## INFORMATION SHOWN

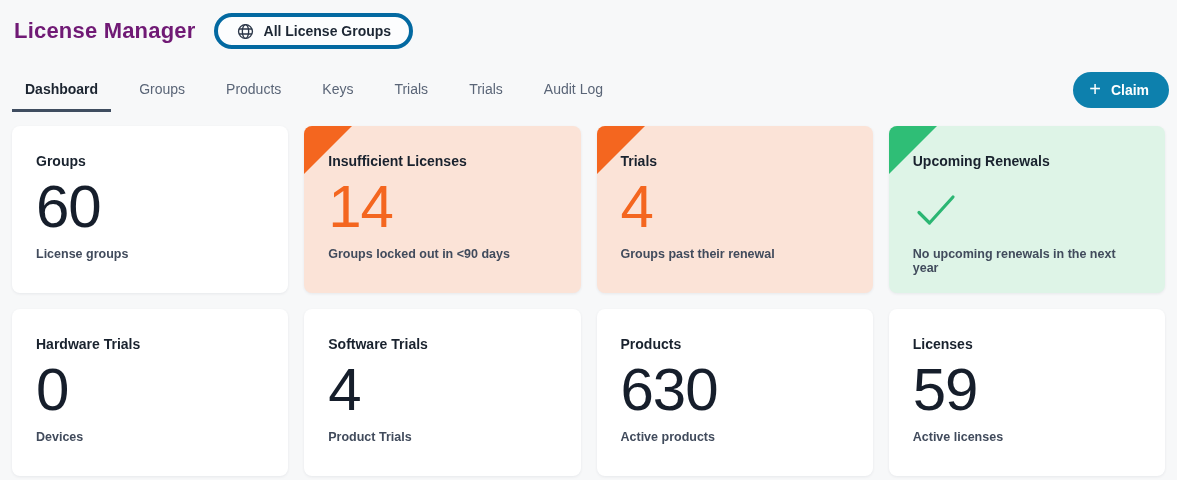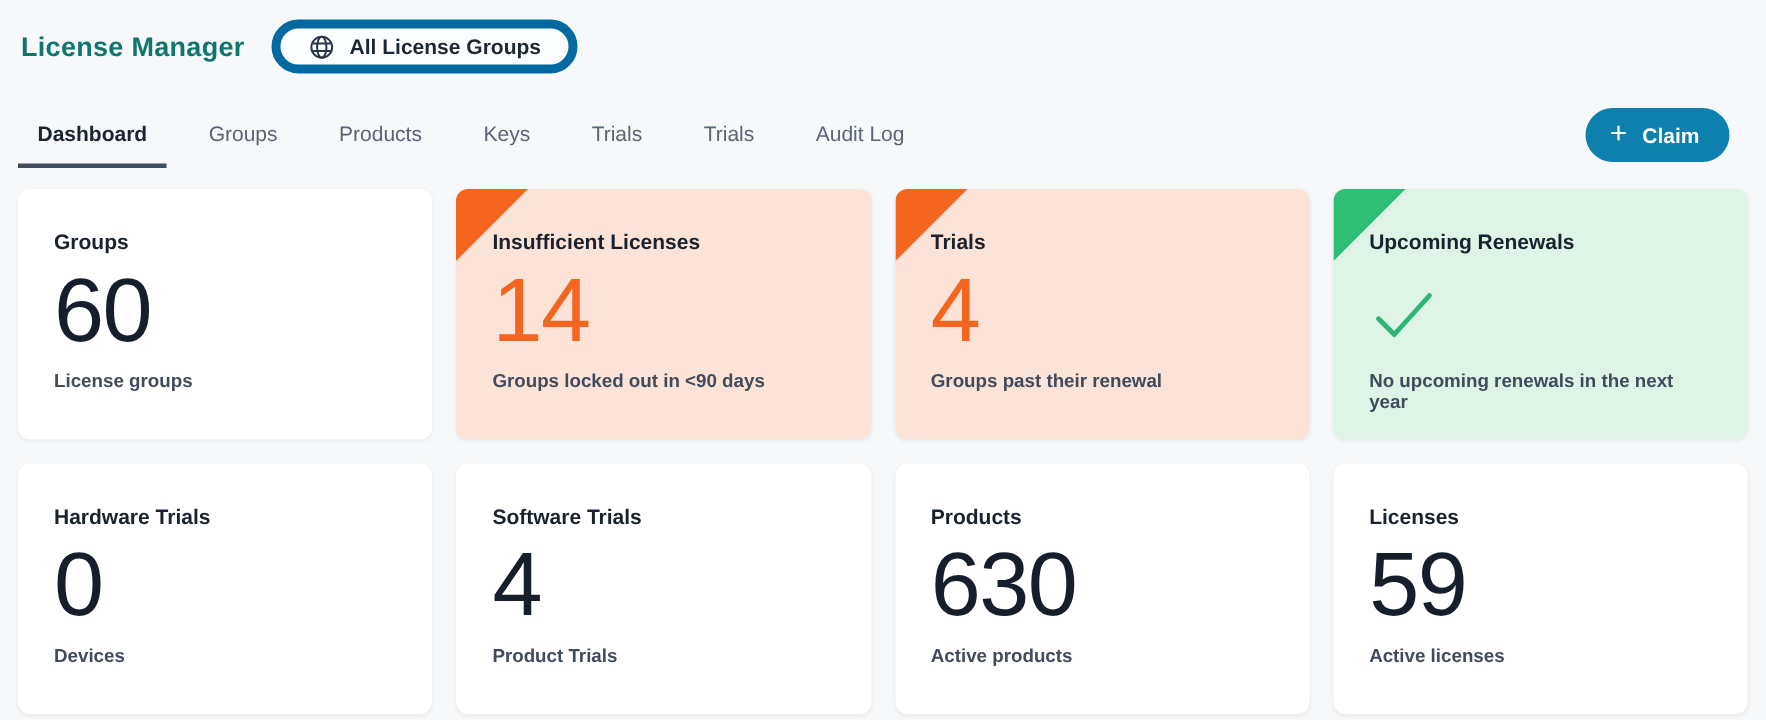--- a/index.html
+++ b/index.html
@@ -9,34 +9,34 @@
     font-family:"Liberation Sans", sans-serif;
     color:#19222e;
     -webkit-font-smoothing:antialiased;
   }
 
   
   .header {
     display:flex; align-items:center; gap:18px;
     padding:12px 24px 0 14px; height:50px;
   }
-  .page-title { font-size:18px; font-weight:700; color:#0f766e; letter-spacing:.2px; }
+  .page-title { font-size:22px; font-weight:700; color:#701a75; letter-spacing:.2px; }
   .pill-btn {
     display:flex; align-items:center; gap:9px;
     height:36px; padding:0 18px;
-    border:6px solid #0369a1; border-radius:18px;
+    border:4px solid #0369a1; border-radius:18px;
     background:#fcfdfe; cursor:pointer;
     font-size:14px; font-weight:700; color:#1d2734;
   }
   .pill-btn svg { display:block; }
 
   
   .tabbar {
     display:flex; align-items:center;
-    padding:0 24px 0 12px; margin-top:18px; height:44px;
+    padding:0 8px 0 12px; margin-top:18px; height:44px;
   }
   .tabs { display:flex; align-items:stretch; height:100%; }
   .tab {
     display:flex; align-items:center;
     padding:0 13px; margin-right:15px;
     font-size:14px; color:#5a6577; cursor:pointer;
     border-bottom:3px solid transparent;
     background:none; border-top:none; border-left:none; border-right:none;
     font-family:inherit;
   }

## TASK REQUIREMENTS
Transcribe the whole listing exactly but exclude images.

## WRITTEN ANSWER
--- a/index.html
+++ b/index.html
@@ -9,34 +9,34 @@
     font-family:"Liberation Sans", sans-serif;
     color:#19222e;
     -webkit-font-smoothing:antialiased;
   }
 
   
   .header {
     display:flex; align-items:center; gap:18px;
     padding:12px 24px 0 14px; height:50px;
   }
-  .page-title { font-size:18px; font-weight:700; color:#0f766e; letter-spacing:.2px; }
+  .page-title { font-size:22px; font-weight:700; color:#701a75; letter-spacing:.2px; }
   .pill-btn {
     display:flex; align-items:center; gap:9px;
     height:36px; padding:0 18px;
-    border:6px solid #0369a1; border-radius:18px;
+    border:4px solid #0369a1; border-radius:18px;
     background:#fcfdfe; cursor:pointer;
     font-size:14px; font-weight:700; color:#1d2734;
   }
   .pill-btn svg { display:block; }
 
   
   .tabbar {
     display:flex; align-items:center;
-    padding:0 24px 0 12px; margin-top:18px; height:44px;
+    padding:0 8px 0 12px; margin-top:18px; height:44px;
   }
   .tabs { display:flex; align-items:stretch; height:100%; }
   .tab {
     display:flex; align-items:center;
     padding:0 13px; margin-right:15px;
     font-size:14px; color:#5a6577; cursor:pointer;
     border-bottom:3px solid transparent;
     background:none; border-top:none; border-left:none; border-right:none;
     font-family:inherit;
   }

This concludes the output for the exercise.